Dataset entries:
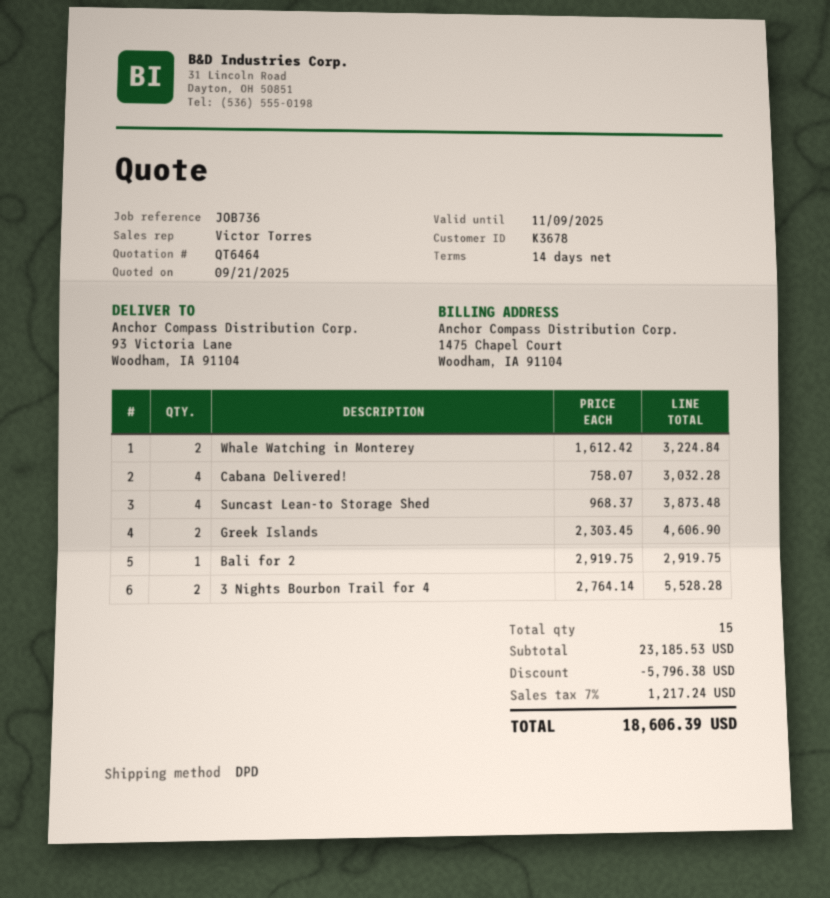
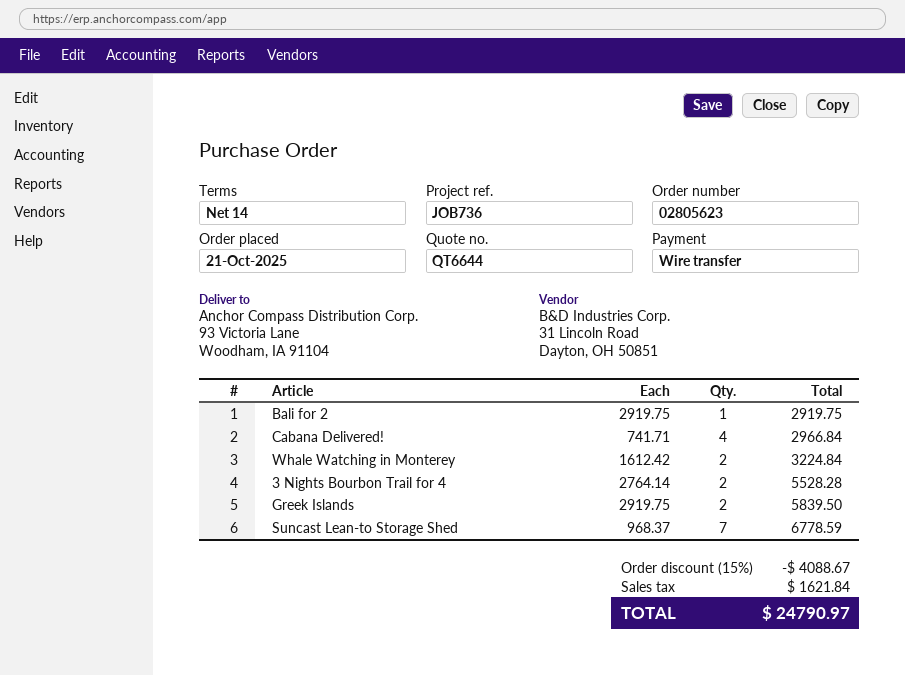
quote number: QT6464 -> QT6644
Cabana Delivered!: 4 x 758.07 = 3032.28 -> 4 x 741.71 = 2966.84
Suncast Lean-to Storage Shed: 4 x 968.37 = 3873.48 -> 7 x 968.37 = 6778.59
Greek Islands: 2 x 2303.45 = 4606.90 -> 2 x 2919.75 = 5839.50
discount: 5796.38 -> 4088.67
tax: 1217.24 -> 1621.84
total: 18606.39 -> 24790.97

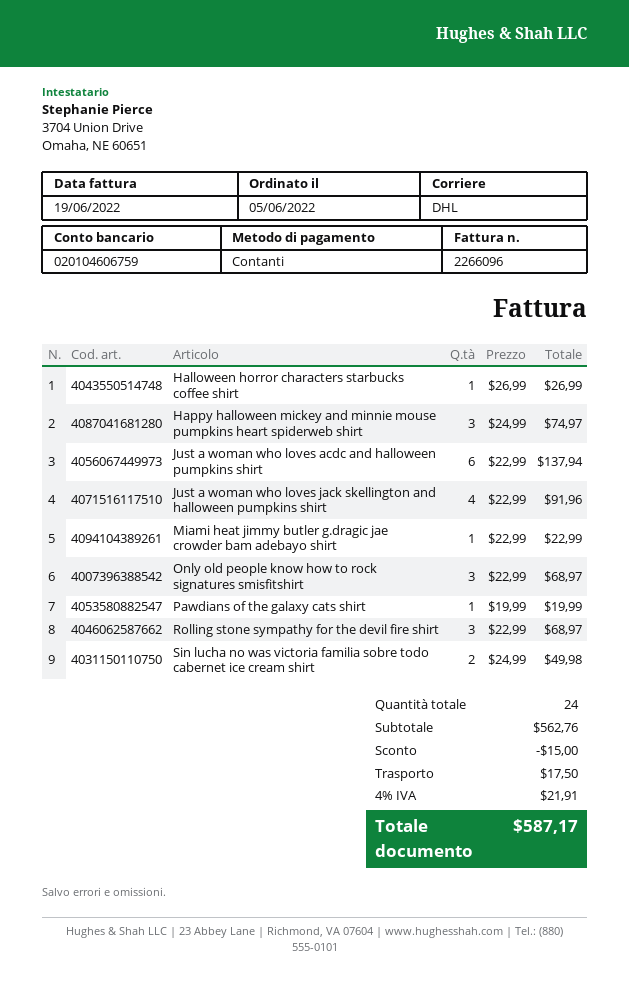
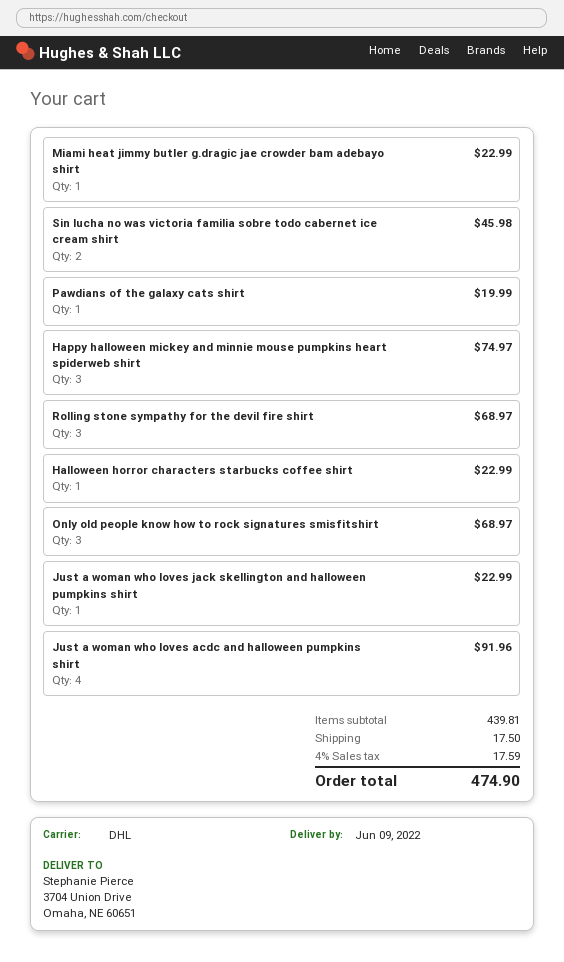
Halloween horror characters starbucks coffee shirt: 1 for 26.99 -> 1 for 22.99
Just a woman who loves acdc and halloween pumpkins shirt: 6 for 137.94 -> 4 for 91.96
Just a woman who loves jack skellington and halloween pumpkins shirt: 4 for 91.96 -> 1 for 22.99
Sin lucha no was victoria familia sobre todo cabernet ice cream shirt: 2 for 49.98 -> 2 for 45.98
subtotal: 562.76 -> 439.81
discount: 15.00 -> none
tax: 4% = 21.91 -> 4% = 17.59
total: 587.17 -> 474.90

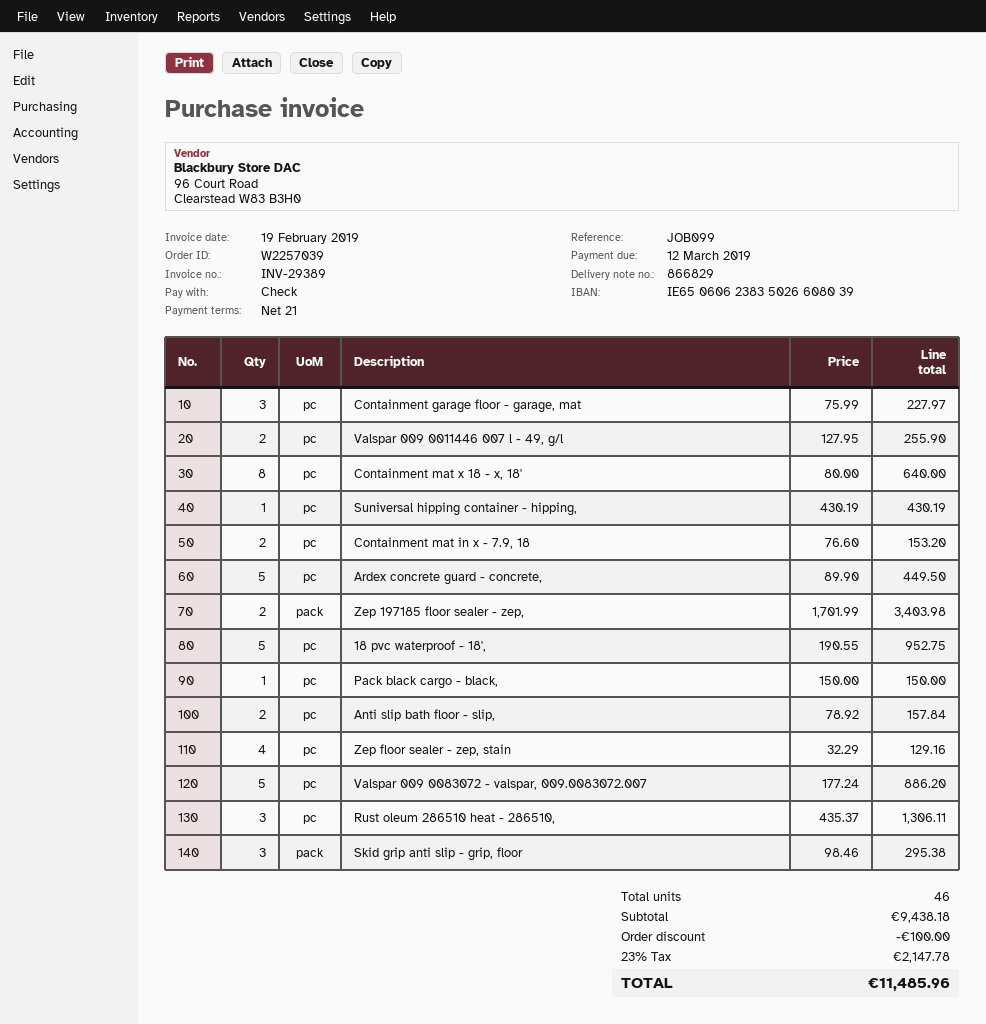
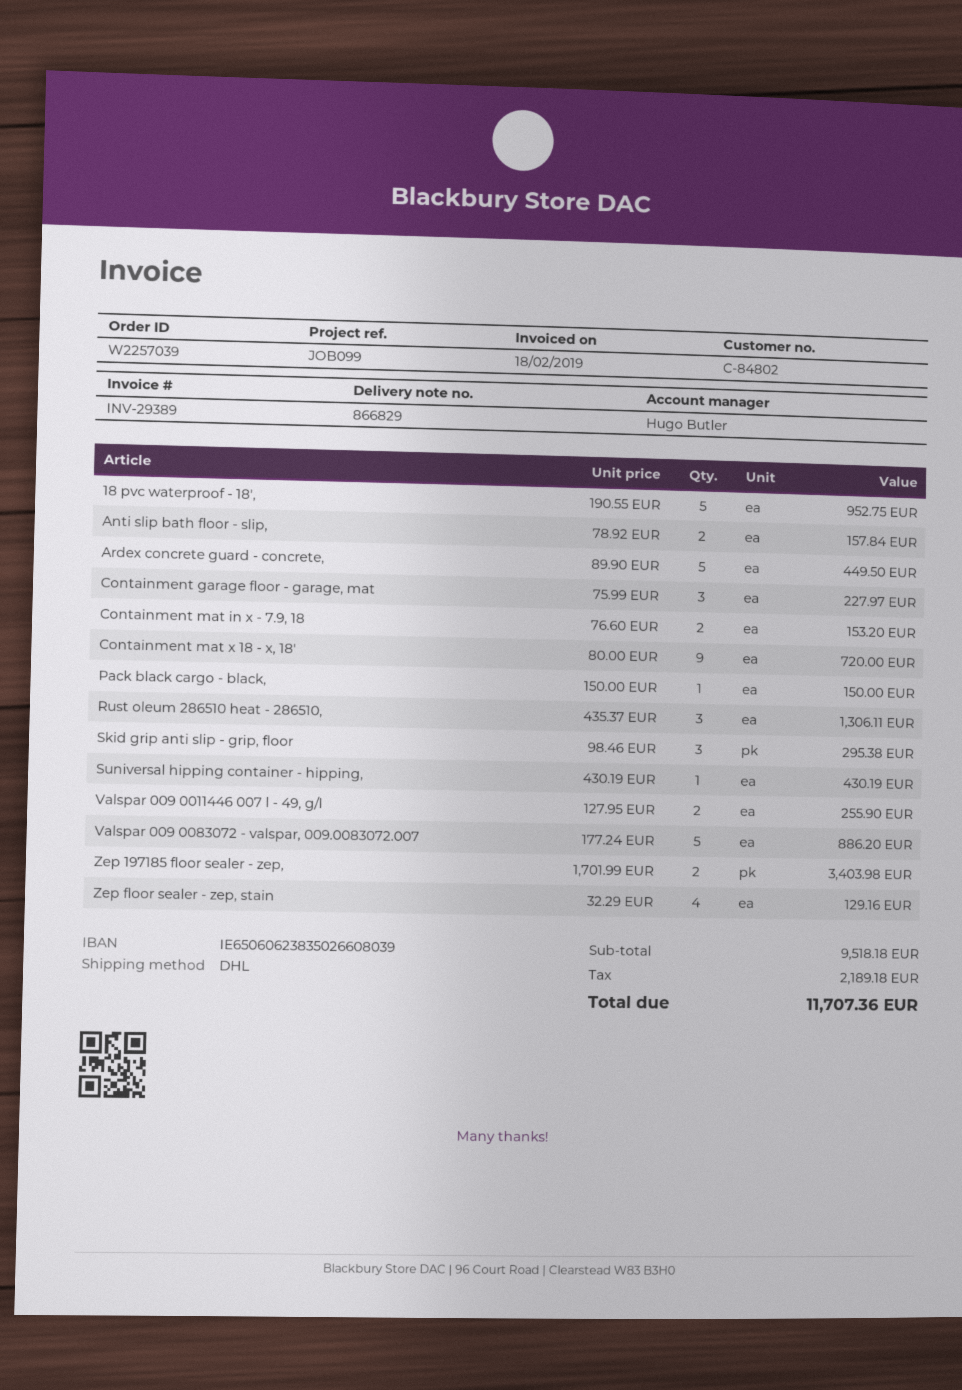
invoice date: 2019-02-19 -> 2019-02-18
Containment mat x 18 - x, 18': 8 x 80.00 = 640.00 -> 9 x 80.00 = 720.00
subtotal: 9438.18 -> 9518.18
discount: 100.00 -> none
tax: 2147.78 -> 2189.18
total: 11485.96 -> 11707.36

YOUR TASK
Take the line that contains "subtotal: 9438.18 -> 9518.18" and each line after it through the end of the records, and repeat them all exactly. Nothing else.

TASK ANSWER
subtotal: 9438.18 -> 9518.18
discount: 100.00 -> none
tax: 2147.78 -> 2189.18
total: 11485.96 -> 11707.36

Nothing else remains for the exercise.